A saga of injury, self delusion, secrecy, wishful thinking and reality checks begins.

Kisenosato’s career, which until that moment boasted spotless attendance – not a basho day missed – has become a string of absences, excuses, self-delusions and shuffling of feet. At Natsu and Nagoya 2017, he tried to start the basho as if nothing happened – only to find himself losing too many bouts for a Yokozuna and pulling in the middle – never mentioning the muscle tear. After full kyujo in Aki, again this same cycle repeated in Kyushu and then Hatsu 2018. This time he had no further injury. He was as healthy as a young lion. Except, of course, that pec. Hatsu 2018 was when he first handed a medical certificate for that damage, being forced to admit it existed at all.

He was told not to try to return again until he was actually able to do sumo. He was full kyujo for the next three basho, breaking the record for consecutive kyujo along the way. He said the next one he will appear on would be his make-or-break basho.

That dimple near the armpit? It’s not going away.
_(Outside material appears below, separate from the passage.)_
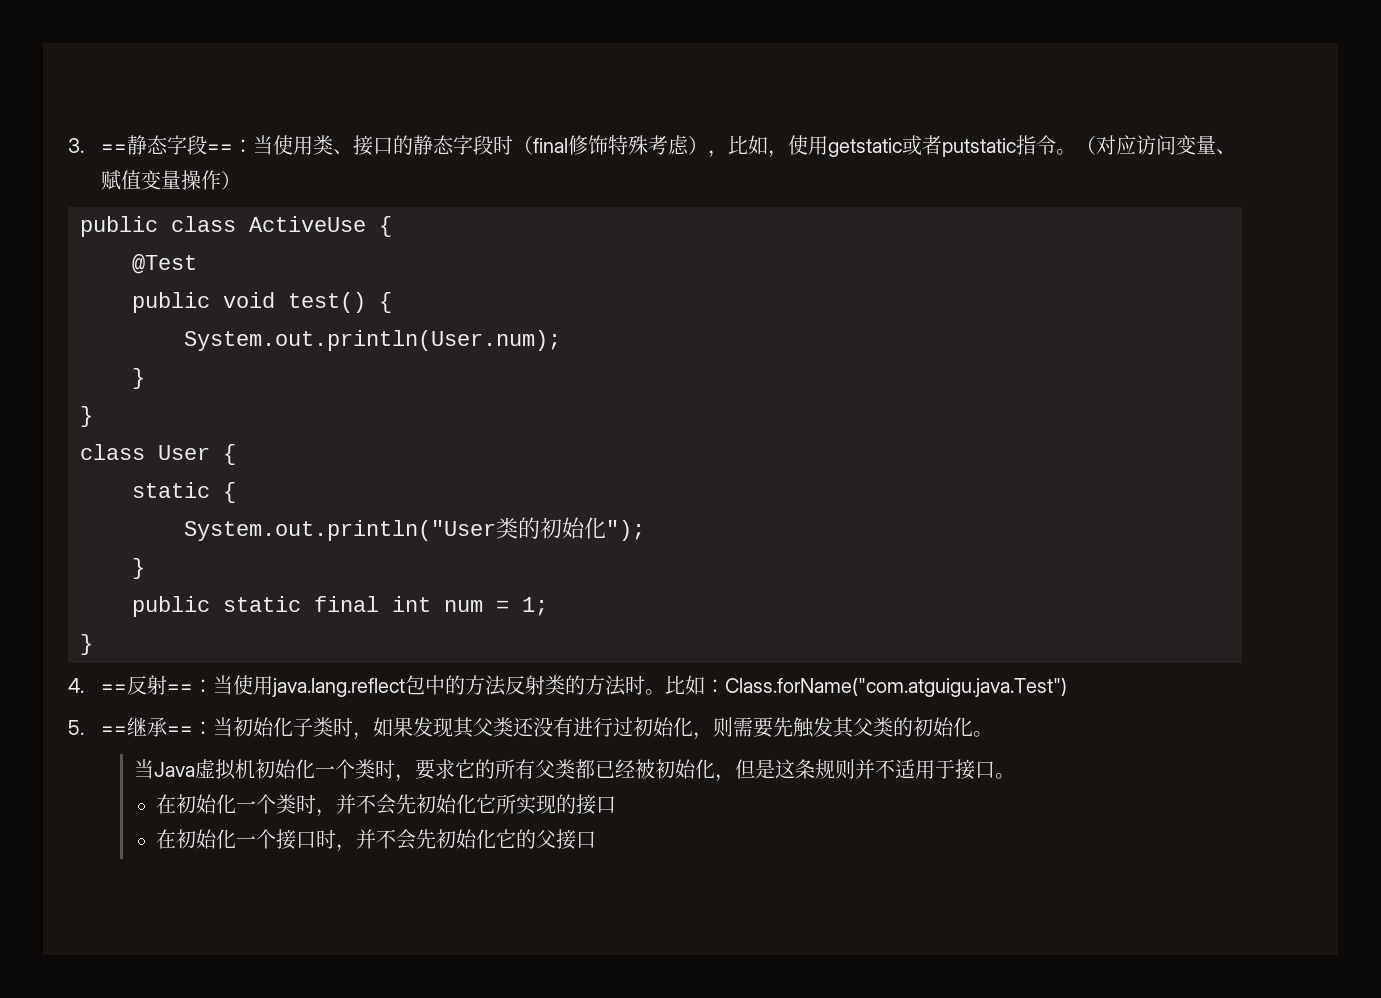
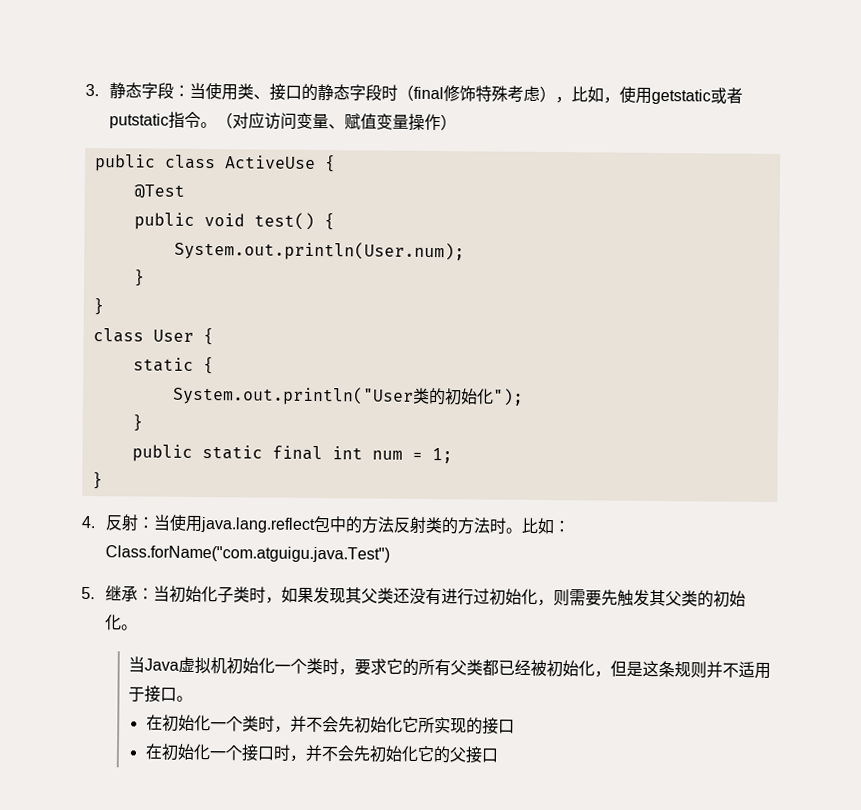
[100,135,233,155] ==静态字段== -> [109,82,175,99] 静态字段
[100,675,193,695] ==反射== -> [105,514,140,532] 反射
[100,717,193,737] ==继承== -> [105,585,139,602] 继承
And much to the surprise of all of us, he showed up in Aki 2018, and achieved the so-called “Yokozuna kachi-koshi” – 10 wins. Did that muscle miraculously heal? No, it didn’t. His sumo style changed. Some of that change was due to ring rust, no doubt. But some of it was merely an attempt to compensate for the big hole in his chest by throwing everything and the kitchen sink at his opponent. Each of his bouts in that tournament was a skirmish. Slapping, grabbing, pushing, thrusting.

Then came Kyushu 2018, and on day 1, Kisenosato got injured. This was one of the “normal” injuries for a top division rikishi over the age of 30. But it was probably the last straw. With his new style relying on compensating for his injury with the rest of his body, any little damage to any other part of his body is bound to throw him off-course completely.

Former Yokozuna become exasperated. The YDC becomes (vaguely) exasperated. Fans become exasperated.

I cannot described what followed as anything but a disgrace to everything that a Yokozuna stands for. A Yokozuna can never be demoted. The unwritten law that goes with that privilege is that if he cannot win any more, he should resign.

Dai-Yokozuna Chiyonofuji tearfully announcing his retirement in mid-basho, after losing two bouts upon his return from kyujo.

Kisenosato broke the record for consecutive losses for a Yokozuna – and once again, resorted to going kyujo in the middle of a basho. I fully expected him to go the Chiyonofuji way, but that didn’t happen.

Following that, the YDC issued their first ever “encouragement” decision for him. Most of the Japanese media take that to mean he should be back on the dohyo in Hatsu and look like a Yokozuna or else. Some, like NHK, merely interpret that as “show up for the next basho – no matter how much kyujo you take in the middle – and look like a Yokozuna”. And that’s the crux of the problem – the fact that “encouragement” can be interpreted to mean… well… anything. One cartoonist on Twitter even imagined it as Kitamura from the YDC at the side of the dohyo waving big “Go Kise!” signs.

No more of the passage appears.